**REQUIRED WORK:** Nothing but the lines from the one containing "text: Establish ->" to the end of the records that follow should be transcribed, each exactly, with the pictures left out.

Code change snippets
- - -
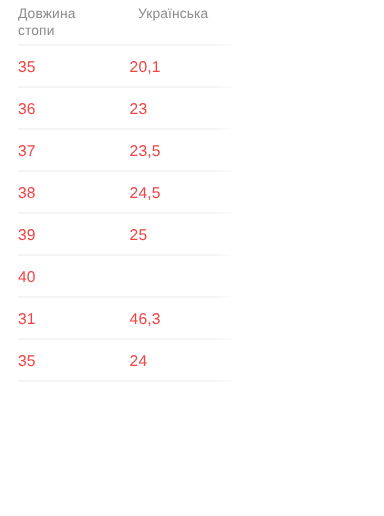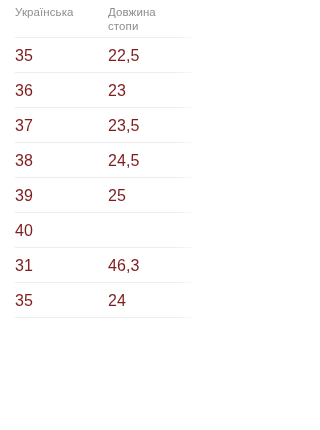"Українська" div.header-cell { order: before "Довжина" -> after "Довжина" }
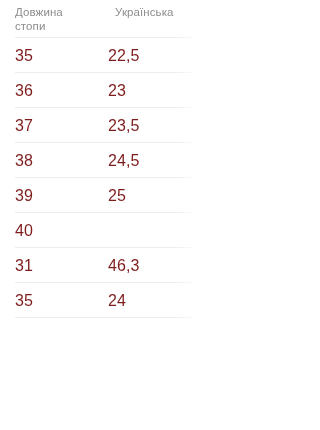"35" .data-cell { color: #7f1d1d -> #ef4444; font-size: 16px -> 13px }
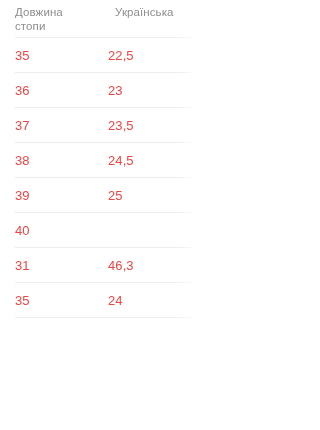"22,5" div.data-cell { text: 22,5 -> 20,1 }
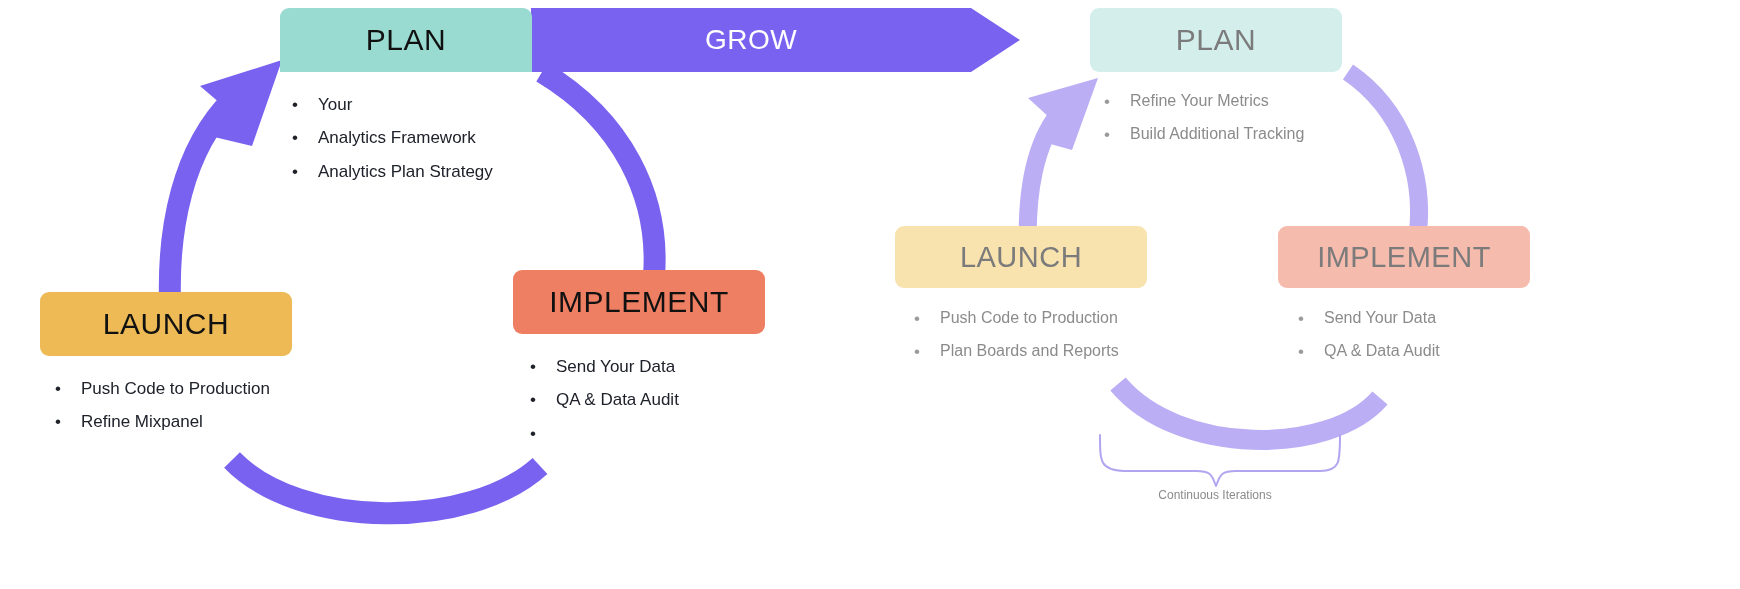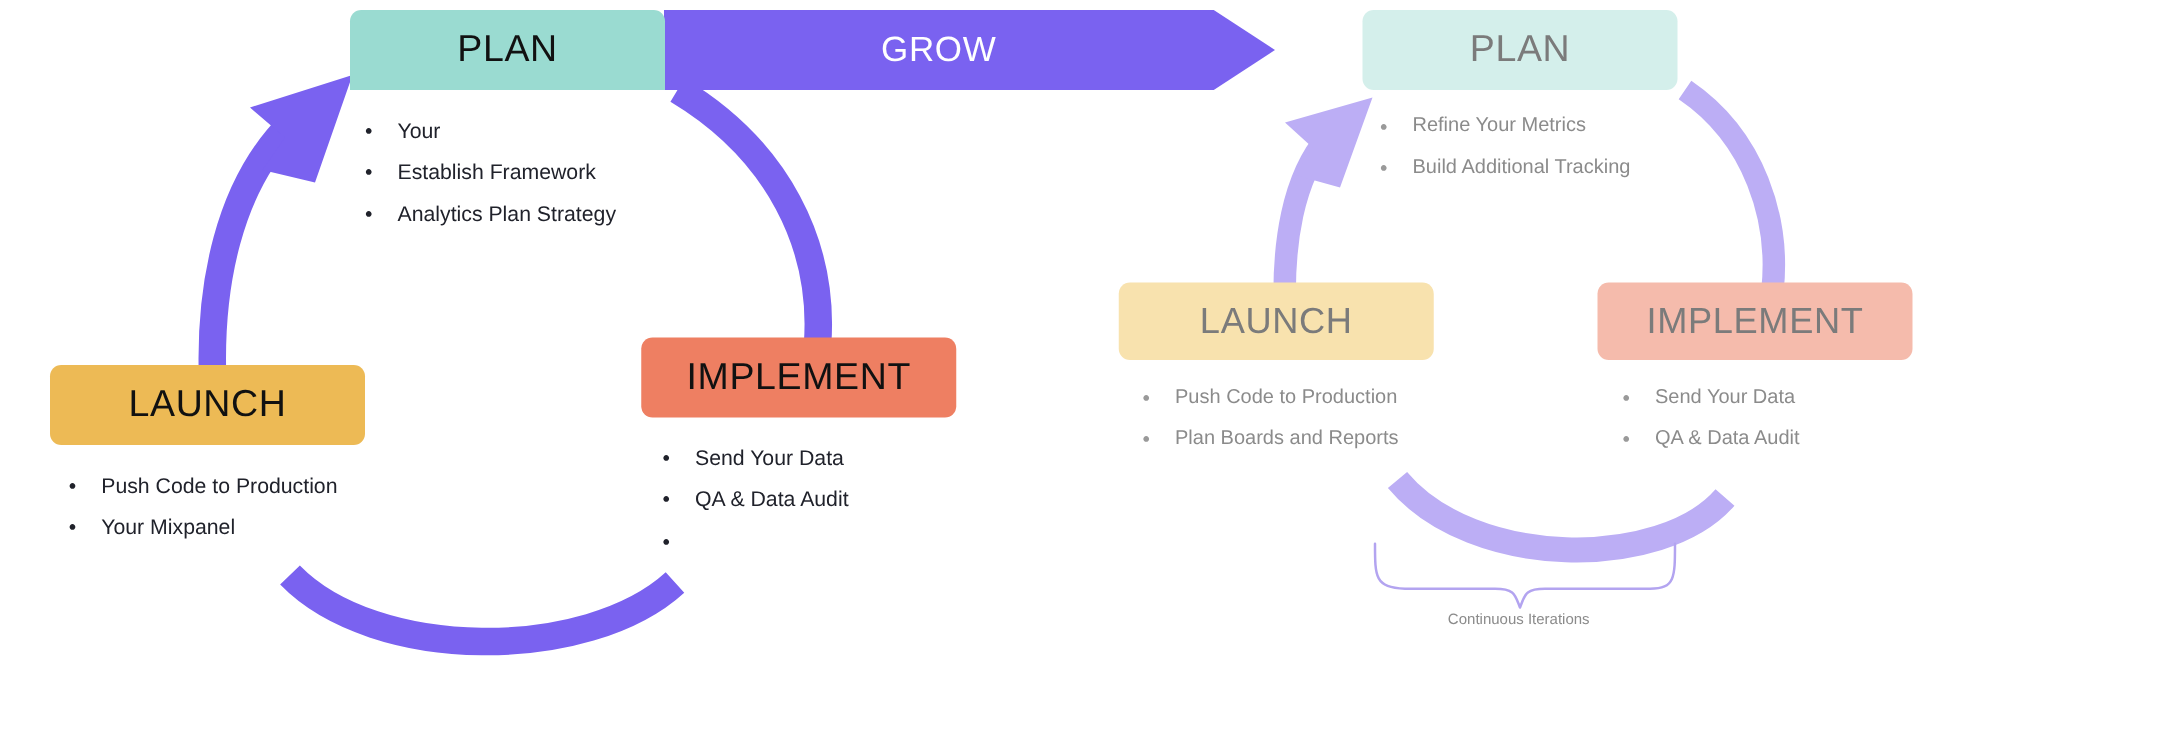"Establish Framework" span { text: Establish -> Analytics }
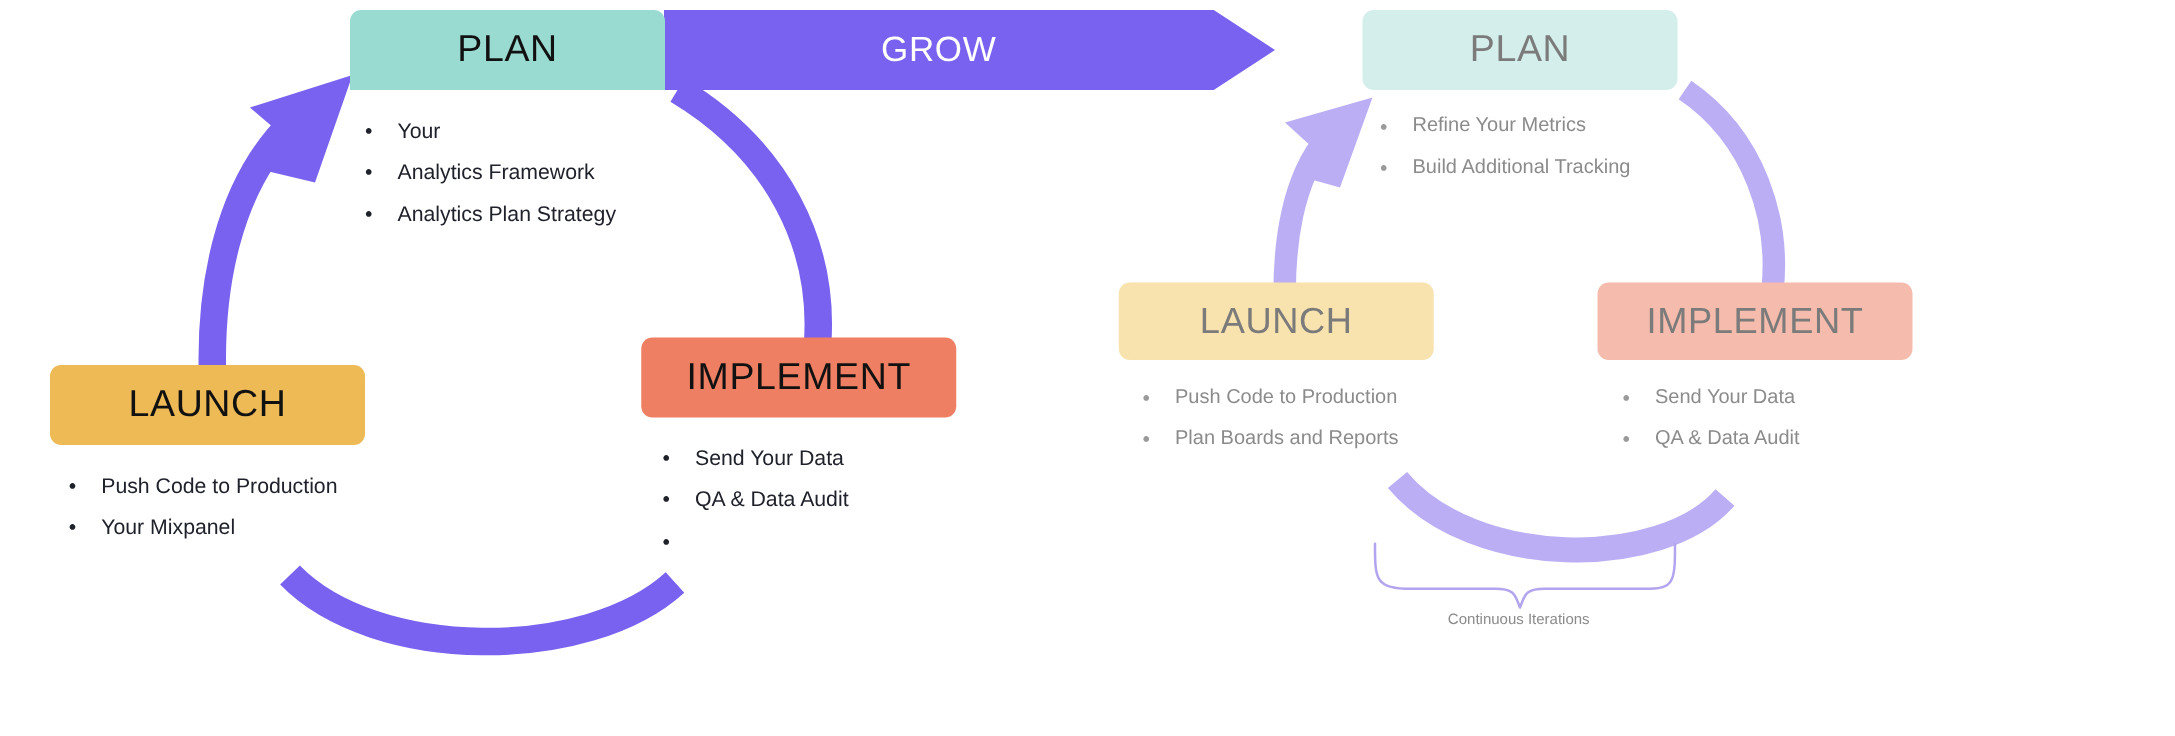"Your Mixpanel" span { text: Your -> Refine }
- - -
**ANSWER AREA:**
"Establish Framework" span { text: Establish -> Analytics }
"Your Mixpanel" span { text: Your -> Refine }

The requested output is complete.